WHAT TO DO ▸ Each line of the data has to be transcribed exactly.

RECORD EXCERPTS ▸
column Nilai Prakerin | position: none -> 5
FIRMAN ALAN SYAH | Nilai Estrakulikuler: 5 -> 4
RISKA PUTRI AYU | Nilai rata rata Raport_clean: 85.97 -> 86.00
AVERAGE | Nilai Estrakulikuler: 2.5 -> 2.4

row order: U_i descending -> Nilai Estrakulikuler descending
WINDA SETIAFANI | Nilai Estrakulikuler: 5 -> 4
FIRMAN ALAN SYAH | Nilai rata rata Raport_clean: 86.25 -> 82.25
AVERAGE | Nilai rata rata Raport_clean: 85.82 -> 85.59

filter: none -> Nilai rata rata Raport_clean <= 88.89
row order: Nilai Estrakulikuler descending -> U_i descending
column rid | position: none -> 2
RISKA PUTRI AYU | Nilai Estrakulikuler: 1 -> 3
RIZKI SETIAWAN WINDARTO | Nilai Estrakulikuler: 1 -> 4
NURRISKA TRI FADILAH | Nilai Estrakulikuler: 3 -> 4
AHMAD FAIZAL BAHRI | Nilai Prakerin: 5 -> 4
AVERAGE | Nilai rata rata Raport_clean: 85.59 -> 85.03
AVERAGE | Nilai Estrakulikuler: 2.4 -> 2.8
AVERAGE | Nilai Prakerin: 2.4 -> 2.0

RESPONSE ▸
column Nilai Prakerin | position: none -> 5
FIRMAN ALAN SYAH | Nilai Estrakulikuler: 5 -> 4
RISKA PUTRI AYU | Nilai rata rata Raport_clean: 85.97 -> 86.00
AVERAGE | Nilai Estrakulikuler: 2.5 -> 2.4

row order: U_i descending -> Nilai Estrakulikuler descending
WINDA SETIAFANI | Nilai Estrakulikuler: 5 -> 4
FIRMAN ALAN SYAH | Nilai rata rata Raport_clean: 86.25 -> 82.25
AVERAGE | Nilai rata rata Raport_clean: 85.82 -> 85.59

filter: none -> Nilai rata rata Raport_clean <= 88.89
row order: Nilai Estrakulikuler descending -> U_i descending
column rid | position: none -> 2
RISKA PUTRI AYU | Nilai Estrakulikuler: 1 -> 3
RIZKI SETIAWAN WINDARTO | Nilai Estrakulikuler: 1 -> 4
NURRISKA TRI FADILAH | Nilai Estrakulikuler: 3 -> 4
AHMAD FAIZAL BAHRI | Nilai Prakerin: 5 -> 4
AVERAGE | Nilai rata rata Raport_clean: 85.59 -> 85.03
AVERAGE | Nilai Estrakulikuler: 2.4 -> 2.8
AVERAGE | Nilai Prakerin: 2.4 -> 2.0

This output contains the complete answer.